Joe Jonas Says Ex Taylor Swift's Apology Felt 'Nice' After She Slammed Him a Decade Ago
Taylor Swift famously called out Joe Jonas during a 2008 television appearance for dumping her over a brief phone call
Less than a month after Swift, 29, said she regretted slamming the Jonas Brother on national television after their breakup in 2008, the 29-year-old musician said her apology felt “nice.”
During a Wednesday interview on ITV’s Lorraine, Jonas recalled her reaction to their split, which occurred after he allegedly dumped her in a 25-second (or was it 27-second?) phone call.
“It’s something that I was probably feeling pretty bad about when I was younger,” he shared. “At the end of the day, I’ve moved on. I’m sure Taylor’s moved on. It feels nice. We’re all friends. It’s all good. We were so young.”
In May, Swift appeared on The Ellen DeGeneres Show, where she revealed during a round of “Burning Questions” that she regretted her public reaction to the breakup.
“Probably when I like, put Joe Jonas on blast on your show,” she told host DeGeneres. “That was too much. Yeah, that was too much. I was 18. We laugh about it now, but that was mouthy … just teenage stuff there.”
Her 2008 dig occurred while she was on the show promoting her album Fearless. The album featured a track called “Forever & Always,” about the bitter end of a relationship, and Swift didn’t shy away from explaining the song’s inspiration.
“There’s one [song] that’s about [Jonas], but that guy’s not in my life anymore unfortunately,” she told DeGeneres at the time.
“You know what, it’s like, when I find that person that is right for me, and he’ll be wonderful, and when I look at that person, I’m not even gonna be able to remember the boy who broke up with me over the phone in 25 seconds when I was 18,” Swift continued. “I looked at the call log, it was like 27 seconds.
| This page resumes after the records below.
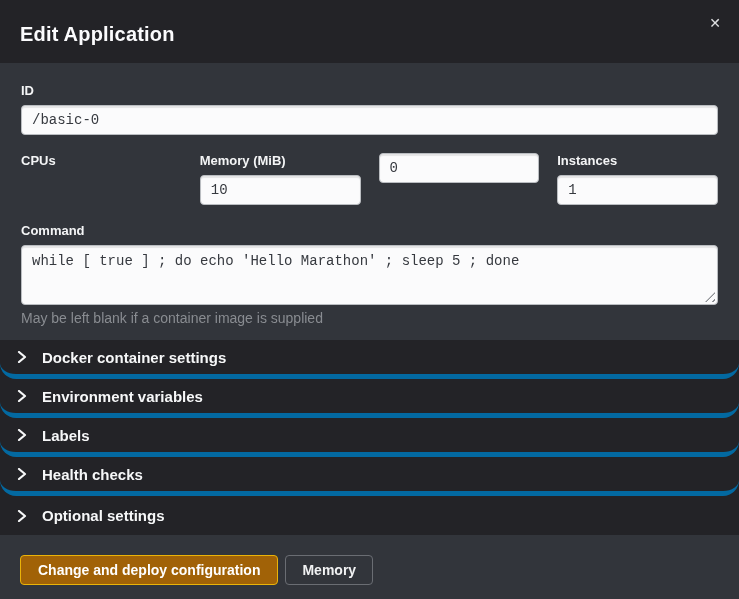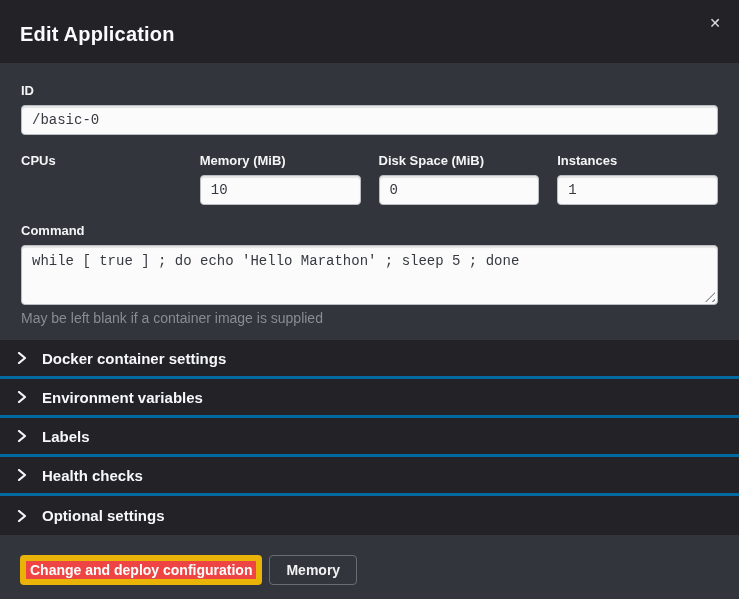"Disk Space (MiB)" label.field-label { html: <label>Disk Space (MiB)</label> -> none }
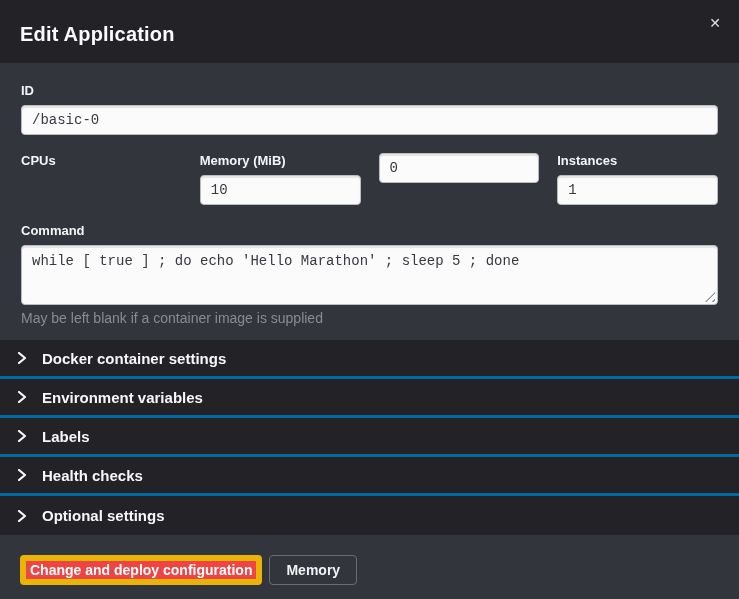"Docker container settings" .accordion-row:not(:last-child) { border-bottom: 3px solid #0369a1 -> 5px solid #0369a1; border-radius: none -> 16px }
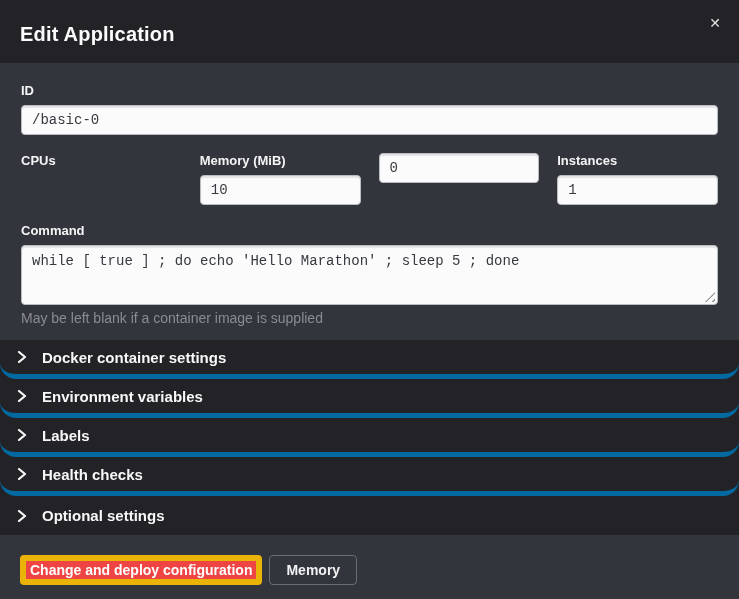"Change and deploy configuration" .btn-primary { background: #ef4444 -> #a16207; border: 6px solid #eab308 -> 1px solid #eab308; padding: 0 4px -> 0 17px }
That’s got to be a record!”
Swift’s take on the end of their romance made waves at the time, prompting Jonas to address fans’ concerns in a MySpace post.
“For those who have expressed concern over the ’27 second’ phone call, I called to discuss feelings with the other person,” he wrote at the time. “Those feelings were obviously not well received. I did not end the conversation. Someone else did. Phone calls can only last as long as the person on the other end of the line is willing to talk.”